* Exercise *
Examine each line of the data. Copy those that contain the string "writing".

[Recorded data]

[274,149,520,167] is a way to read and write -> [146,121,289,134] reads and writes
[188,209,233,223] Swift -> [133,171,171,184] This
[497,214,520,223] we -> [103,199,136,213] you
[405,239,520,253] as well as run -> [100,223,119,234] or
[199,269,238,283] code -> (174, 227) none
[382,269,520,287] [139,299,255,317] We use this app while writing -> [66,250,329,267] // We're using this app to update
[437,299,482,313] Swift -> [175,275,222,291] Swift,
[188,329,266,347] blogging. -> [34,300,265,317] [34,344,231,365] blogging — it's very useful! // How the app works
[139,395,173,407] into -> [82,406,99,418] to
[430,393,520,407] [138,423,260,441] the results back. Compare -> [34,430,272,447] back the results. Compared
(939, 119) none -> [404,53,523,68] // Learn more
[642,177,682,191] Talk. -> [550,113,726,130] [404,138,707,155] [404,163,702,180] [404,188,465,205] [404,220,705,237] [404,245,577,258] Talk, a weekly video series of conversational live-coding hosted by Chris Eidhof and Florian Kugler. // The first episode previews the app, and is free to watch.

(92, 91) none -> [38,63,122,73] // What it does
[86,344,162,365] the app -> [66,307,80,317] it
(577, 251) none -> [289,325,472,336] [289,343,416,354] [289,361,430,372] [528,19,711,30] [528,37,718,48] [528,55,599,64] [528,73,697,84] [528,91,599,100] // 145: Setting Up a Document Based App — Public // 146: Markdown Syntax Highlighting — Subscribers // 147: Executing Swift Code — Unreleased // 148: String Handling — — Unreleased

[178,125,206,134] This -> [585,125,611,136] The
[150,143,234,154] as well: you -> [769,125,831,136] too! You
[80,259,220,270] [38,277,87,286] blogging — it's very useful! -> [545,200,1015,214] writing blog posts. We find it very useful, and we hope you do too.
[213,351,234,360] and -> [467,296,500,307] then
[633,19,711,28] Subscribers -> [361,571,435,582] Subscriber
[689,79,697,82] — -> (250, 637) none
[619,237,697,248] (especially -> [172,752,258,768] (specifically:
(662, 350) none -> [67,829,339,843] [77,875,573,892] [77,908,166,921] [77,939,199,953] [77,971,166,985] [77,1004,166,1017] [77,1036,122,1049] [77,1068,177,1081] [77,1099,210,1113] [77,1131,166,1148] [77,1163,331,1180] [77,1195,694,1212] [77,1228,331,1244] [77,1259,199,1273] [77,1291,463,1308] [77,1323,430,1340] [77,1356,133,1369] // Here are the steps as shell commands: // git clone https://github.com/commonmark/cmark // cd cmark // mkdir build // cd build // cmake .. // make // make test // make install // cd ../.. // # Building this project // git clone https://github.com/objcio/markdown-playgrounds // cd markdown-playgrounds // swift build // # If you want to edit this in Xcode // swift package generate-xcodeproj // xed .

* Finished exercise *
[382,269,520,287] [139,299,255,317] We use this app while writing -> [66,250,329,267] // We're using this app to update
[80,259,220,270] [38,277,87,286] blogging — it's very useful! -> [545,200,1015,214] writing blog posts. We find it very useful, and we hope you do too.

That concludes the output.